A me pare tuttavia che le affermazioni dell’autore a questo proposito siano da assoggettare a qualche critica e non siano da accettare senza qualche riserva. Più d’una fra esse suggerisce, indipendentemente forse anche dalle intenzioni dell’autore, l’idea che all’esperimento, inteso nel senso visto sopra, sia da attribuire, come mezzo di classificazione o di determinazione delle somiglianze o differenze tra ciò che si classifica, meno importanza che non all’osservazione propriamente detta.

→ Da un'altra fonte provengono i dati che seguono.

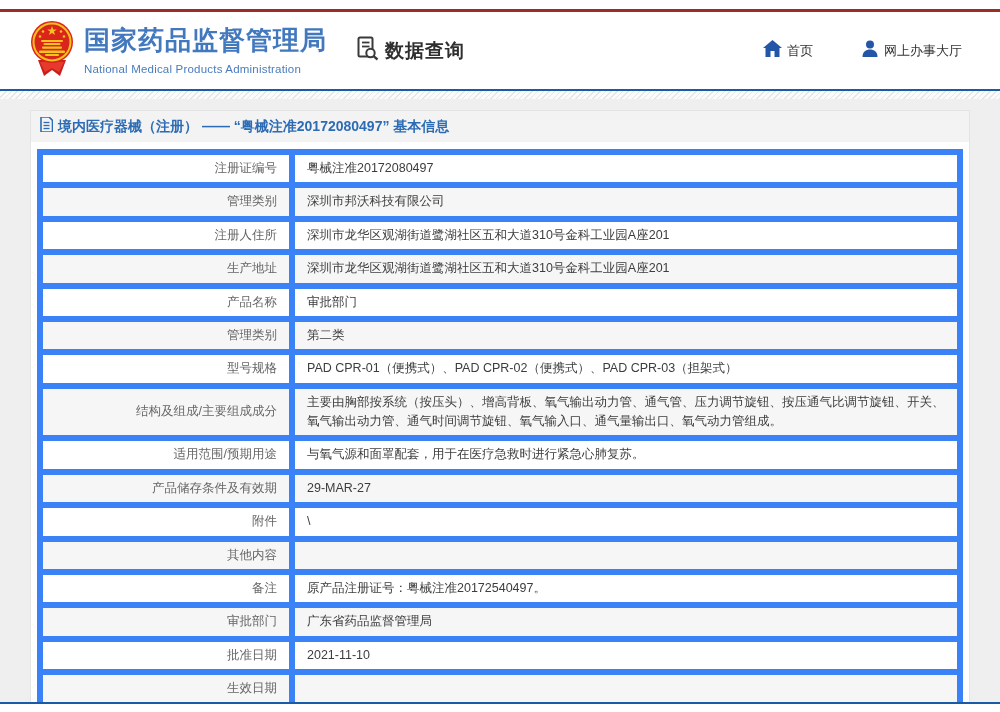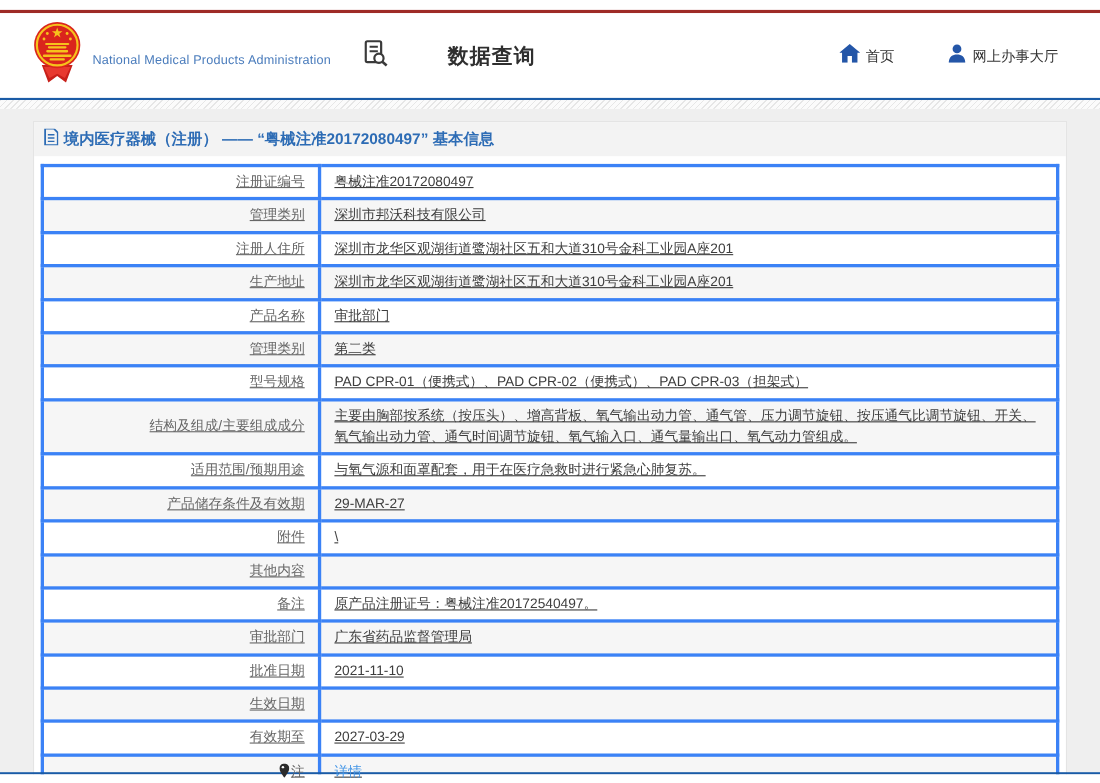"国家药品监督管理局" div.agency-zh { html: none -> <div>国家药品监督管理局</div> }
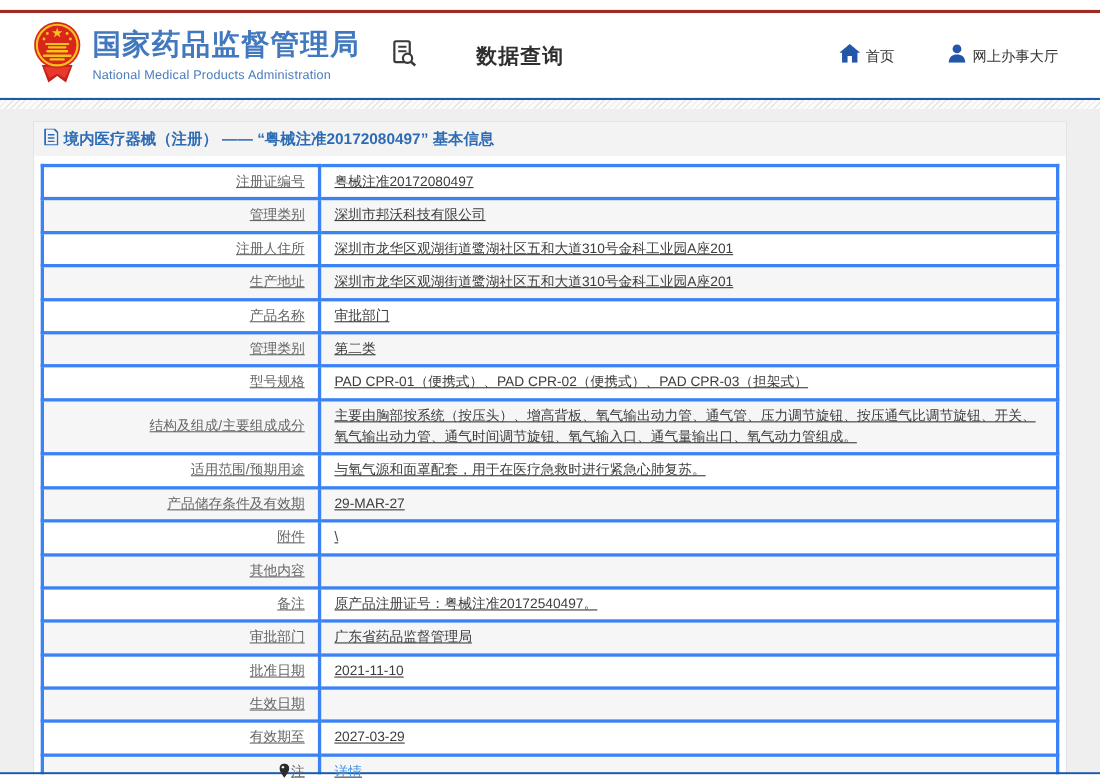"数据查询" .site-title-text { margin-left: 48px -> none }
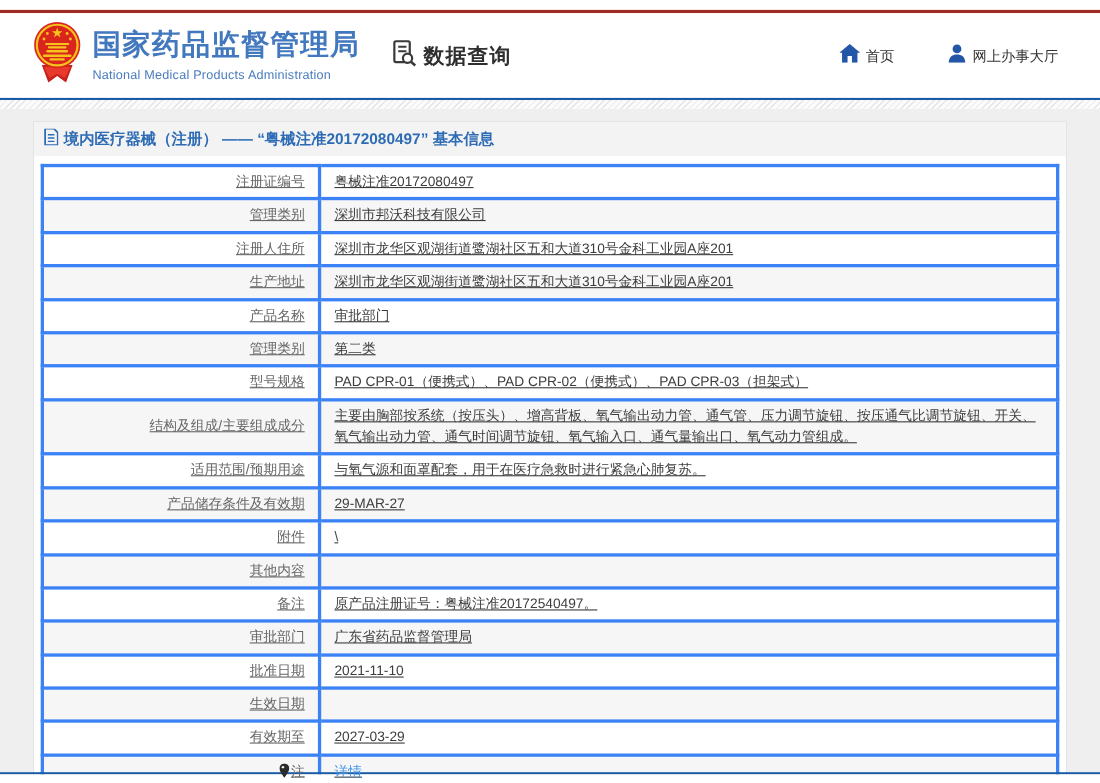"注册证编号" td { border: 3px solid #3b82f6 -> 6px solid #3b82f6; text-decoration: underline -> none }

Ora, non soltanto in biologia ma anche in chimica e in fisica, e in ogni altro ramo di ricerca scientifica, le proprietà più importanti come criterio di classificazione, quelle di cui è più opportuno far uso per costruire e delimitare le varie specie o gruppi di oggetti o di fatti che si considerano, non sono, come del resto avverte anche l’autore, né esclusivamente né principalmente quelle che sono accessibili all’osservazione immediata, non accompagnata da alcun intervento attivo dell’osservatore, che ne provochi la comparsa. Quelli stessi che noi chiamiamo strumenti d’osservazione, a cominciare dai più semplici quali la bilancia o il termometro, in quanto sono dei mezzi per indurre o costringere i corpi a produrre degli effetti che non si manifesterebbero spontaneamente, e la cui produzione dipende da certe nostre determinate operazioni su essi (trasporti, contatti, immersioni, ecc.